_Data supplied:_
|---|

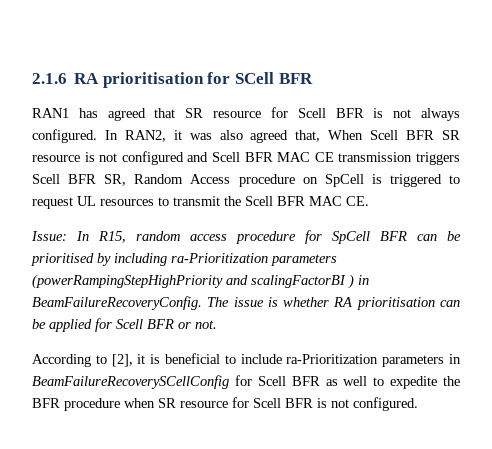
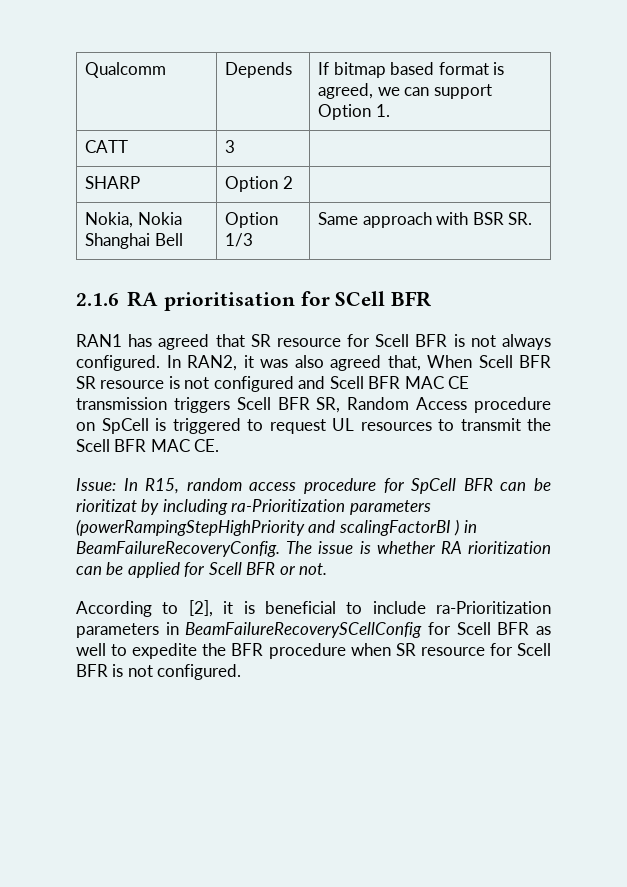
+ Qualcomm | Depends | If bitmap based format is agreed, we can support Option 1.
+ CATT | 3 |
+ SHARP | Option 2 |
+ Nokia, Nokia Shanghai Bell | Option 1/3 | Same approach with BSR SR.
- Issue: In R15, random access procedure for SpCell BFR can be prioritised by including ra-Prioritization parameters (powerRampingStepHighPriority and scalingFactorBI ) in BeamFailureRecoveryConfig.
+ Issue: In R15, random access procedure for SpCell BFR can be rioritizat by including ra-Prioritization parameters (powerRampingStepHighPriority and scalingFactorBI ) in BeamFailureRecoveryConfig.
- The issue is whether RA prioritisation can be applied for Scell BFR or not.
+ The issue is whether RA rioritization can be applied for Scell BFR or not.

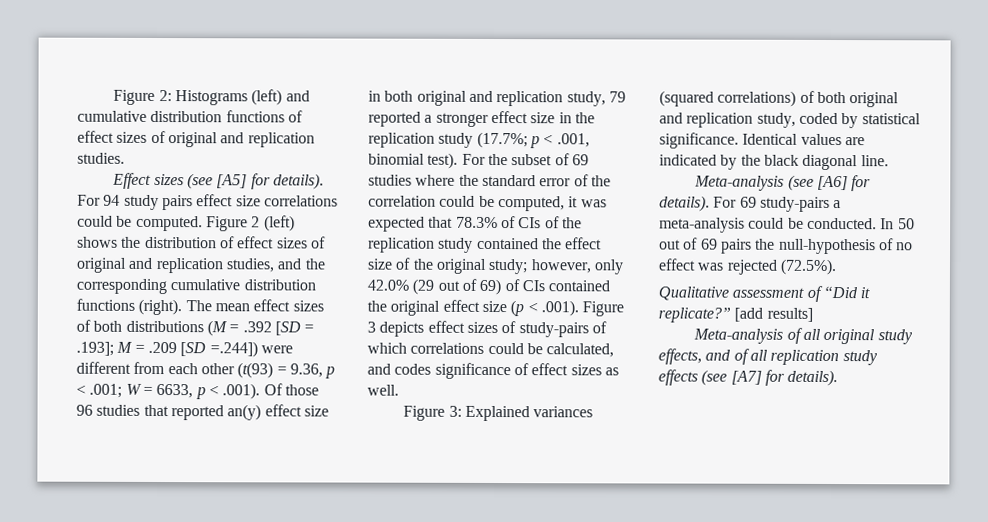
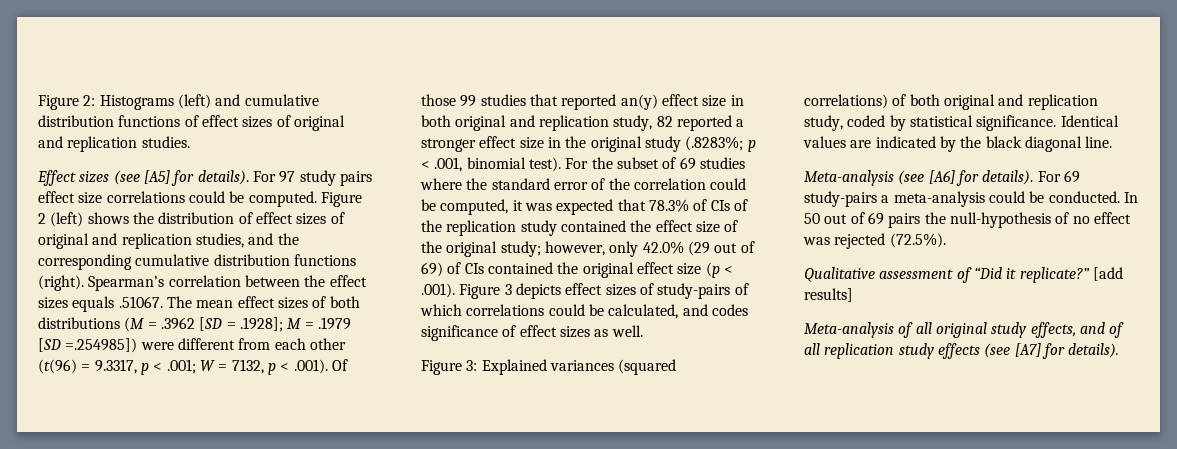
- For 94 study pairs effect size correlations could be computed.
+ For 97 study pairs effect size correlations could be computed.
- The mean effect sizes of both distributions (M = .392 [SD = .193]; M = .209 [SD =.244]) were different from each other (t(93) = 9.36, p < .001; W = 6633, p < .001). Of those 96 studies that reported an(y) effect size in both original and replication study, 79 reported a stronger effect size in the replication study (17.7%; p < .001, binomial test).
+ Spearman’s correlation between the effect sizes equals .51067. The mean effect sizes of both distributions (M = .3962 [SD = .1928]; M = .1979 [SD =.254985]) were different from each other (t(96) = 9.3317, p < .001; W = 7132, p < .001). Of those 99 studies that reported an(y) effect size in both original and replication study, 82 reported a stronger effect size in the original study (.8283%; p < .001, binomial test).

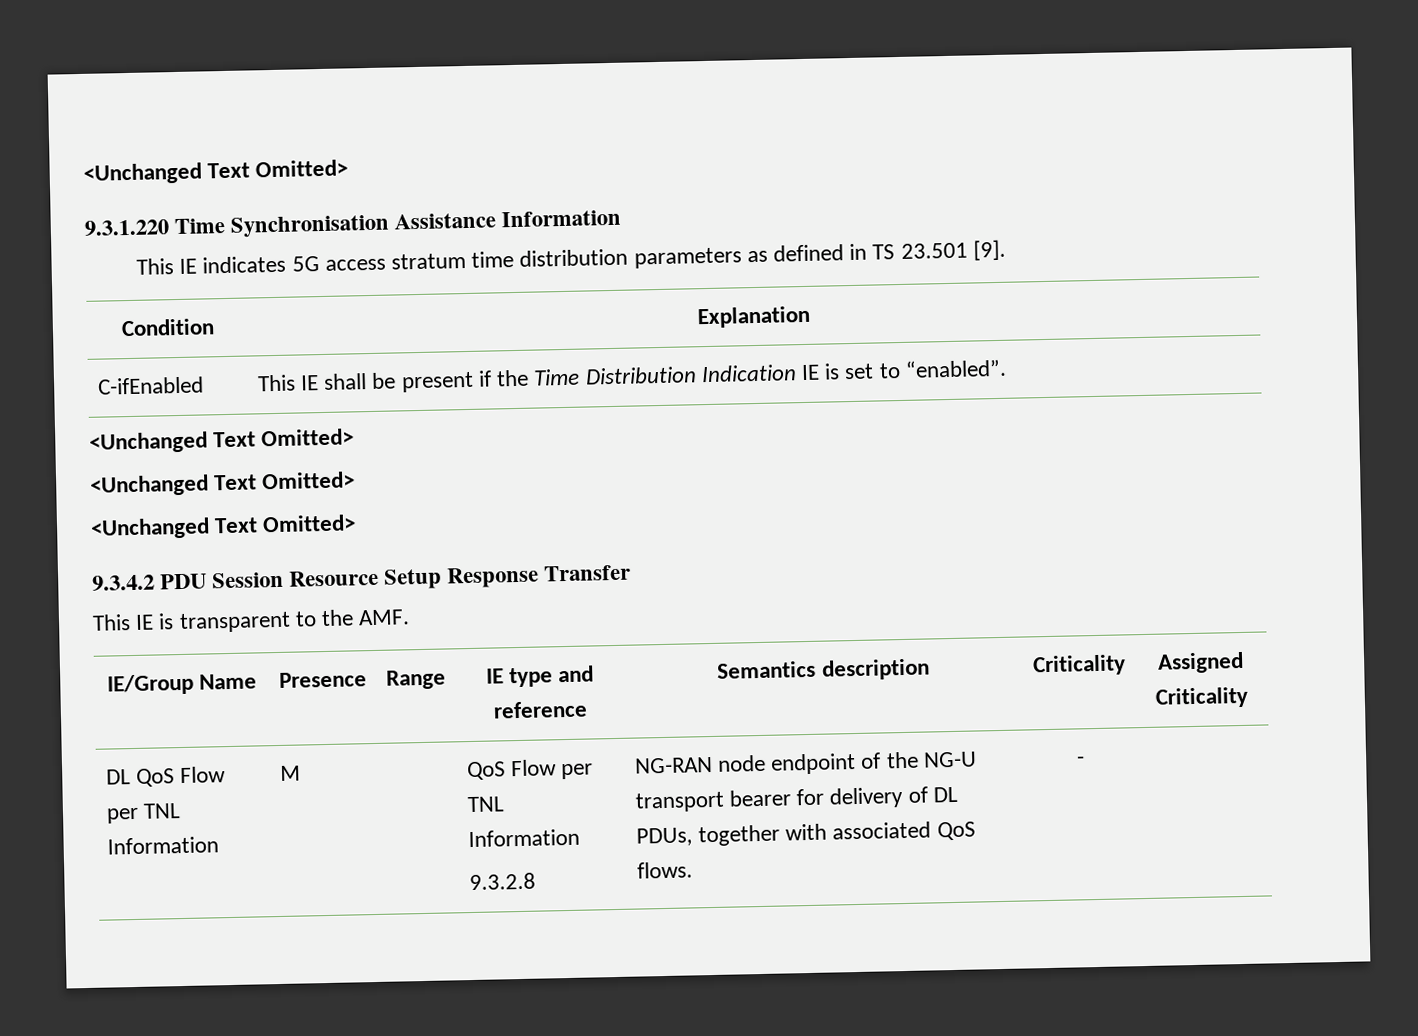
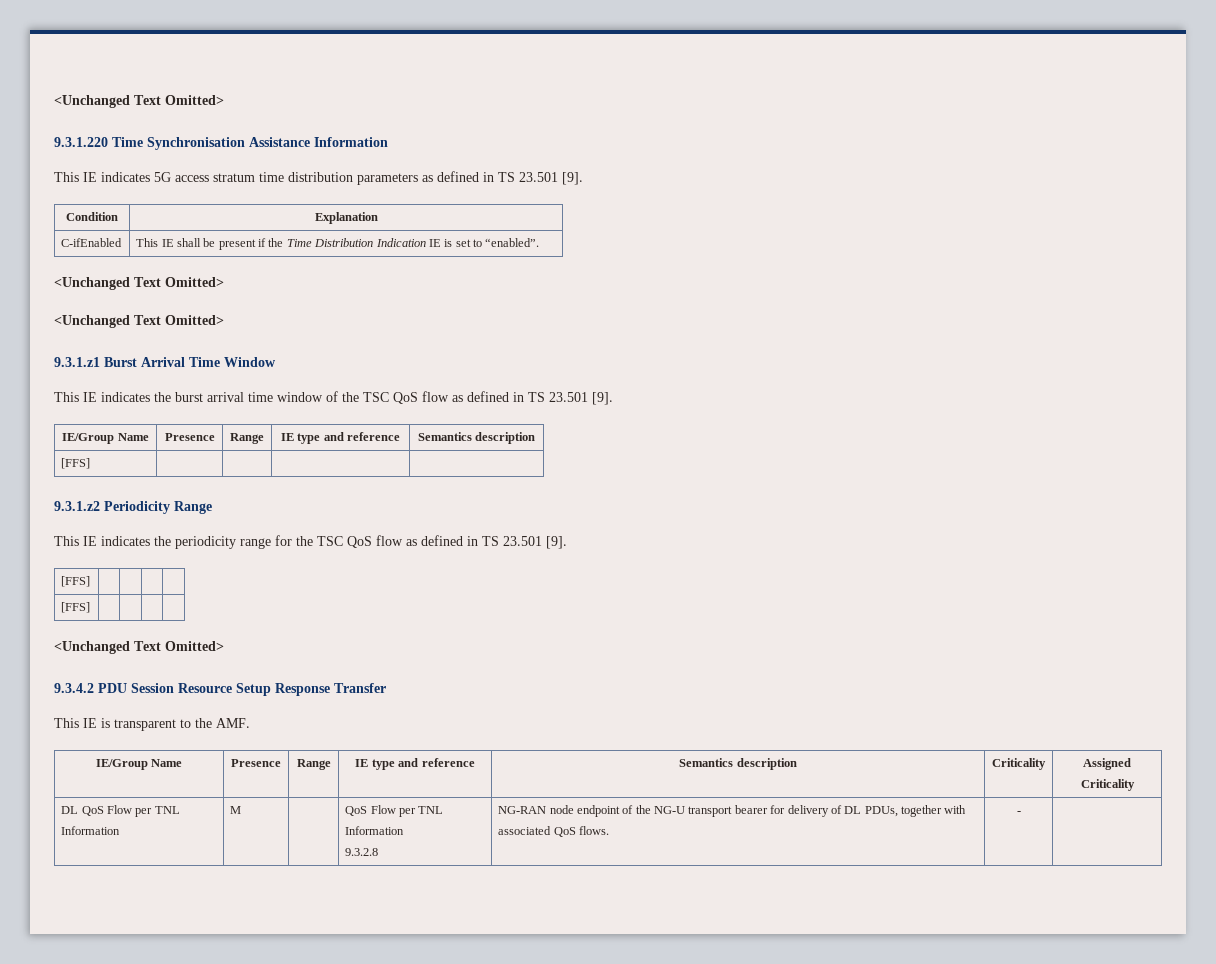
+ 9.3.1.z1 Burst Arrival Time Window
+ This IE indicates the burst arrival time window of the TSC QoS flow as defined in TS 23.501 [9].
+ IE/Group Name | Presence | Range | IE type and reference | Semantics description
+ [FFS] | | | |
+ 9.3.1.z2 Periodicity Range
+ This IE indicates the periodicity range for the TSC QoS flow as defined in TS 23.501 [9].
+ [FFS] | | | |
+ [FFS] | | | |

|---|

_Task:_
Copy exactly, without pictures, the lines above from the one with "- The mean effect" down to the one with "9.3.1.z1 Burst Arrival Time Window", inclusive.

_Expected answer:_
- The mean effect sizes of both distributions (M = .392 [SD = .193]; M = .209 [SD =.244]) were different from each other (t(93) = 9.36, p < .001; W = 6633, p < .001). Of those 96 studies that reported an(y) effect size in both original and replication study, 79 reported a stronger effect size in the replication study (17.7%; p < .001, binomial test).
+ Spearman’s correlation between the effect sizes equals .51067. The mean effect sizes of both distributions (M = .3962 [SD = .1928]; M = .1979 [SD =.254985]) were different from each other (t(96) = 9.3317, p < .001; W = 7132, p < .001). Of those 99 studies that reported an(y) effect size in both original and replication study, 82 reported a stronger effect size in the original study (.8283%; p < .001, binomial test).

+ 9.3.1.z1 Burst Arrival Time Window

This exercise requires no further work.